(PROBLEM STATEMENT) For each line below that holds "Ctrl", return the line as it stands.

(INPUT MATERIAL)
###

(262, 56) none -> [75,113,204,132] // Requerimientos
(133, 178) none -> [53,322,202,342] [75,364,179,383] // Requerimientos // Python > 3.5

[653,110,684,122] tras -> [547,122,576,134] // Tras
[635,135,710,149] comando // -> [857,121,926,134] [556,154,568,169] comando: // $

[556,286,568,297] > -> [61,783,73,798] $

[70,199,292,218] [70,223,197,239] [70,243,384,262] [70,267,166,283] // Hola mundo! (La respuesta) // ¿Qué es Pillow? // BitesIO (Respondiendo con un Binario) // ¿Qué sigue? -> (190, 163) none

###

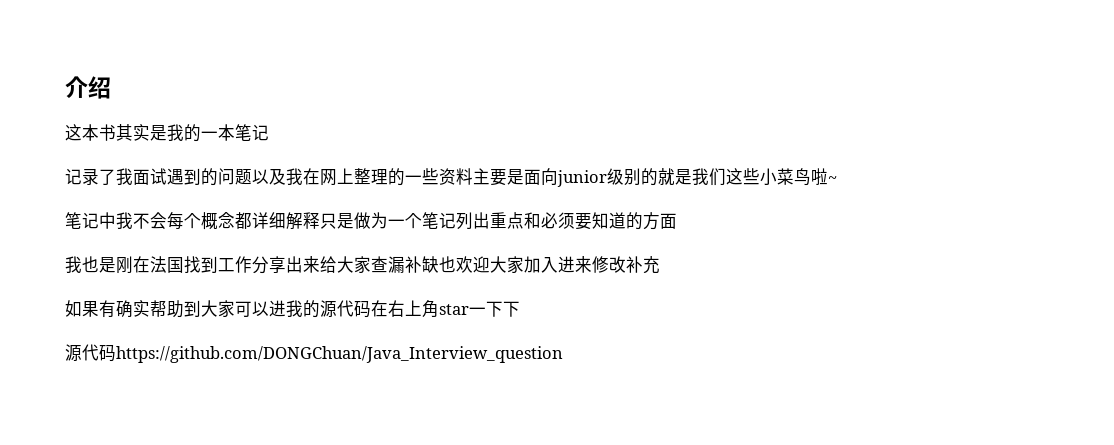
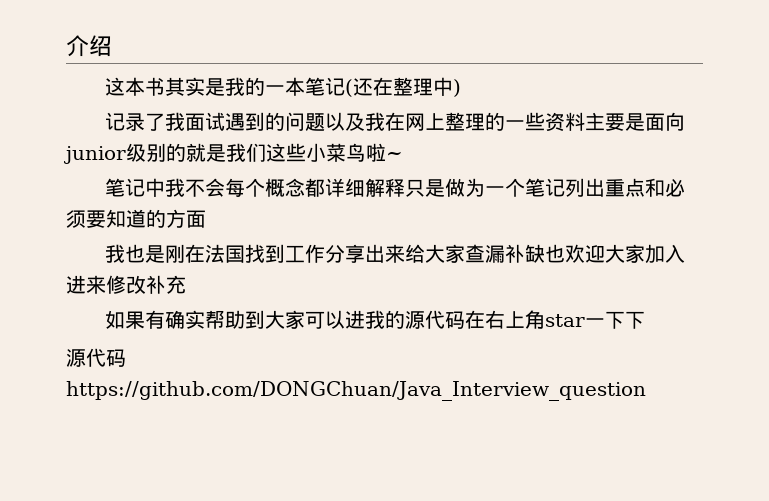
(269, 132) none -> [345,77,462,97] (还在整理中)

###

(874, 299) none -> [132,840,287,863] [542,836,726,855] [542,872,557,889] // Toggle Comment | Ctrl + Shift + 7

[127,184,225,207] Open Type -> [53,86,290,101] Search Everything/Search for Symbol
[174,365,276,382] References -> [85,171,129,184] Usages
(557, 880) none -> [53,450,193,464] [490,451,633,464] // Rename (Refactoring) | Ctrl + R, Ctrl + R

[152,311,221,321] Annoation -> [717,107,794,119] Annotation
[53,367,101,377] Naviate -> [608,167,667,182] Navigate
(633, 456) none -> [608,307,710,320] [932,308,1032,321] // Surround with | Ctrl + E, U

###

(RESPONSE TO THIS TASK)
(874, 299) none -> [132,840,287,863] [542,836,726,855] [542,872,557,889] // Toggle Comment | Ctrl + Shift + 7
(557, 880) none -> [53,450,193,464] [490,451,633,464] // Rename (Refactoring) | Ctrl + R, Ctrl + R
(633, 456) none -> [608,307,710,320] [932,308,1032,321] // Surround with | Ctrl + E, U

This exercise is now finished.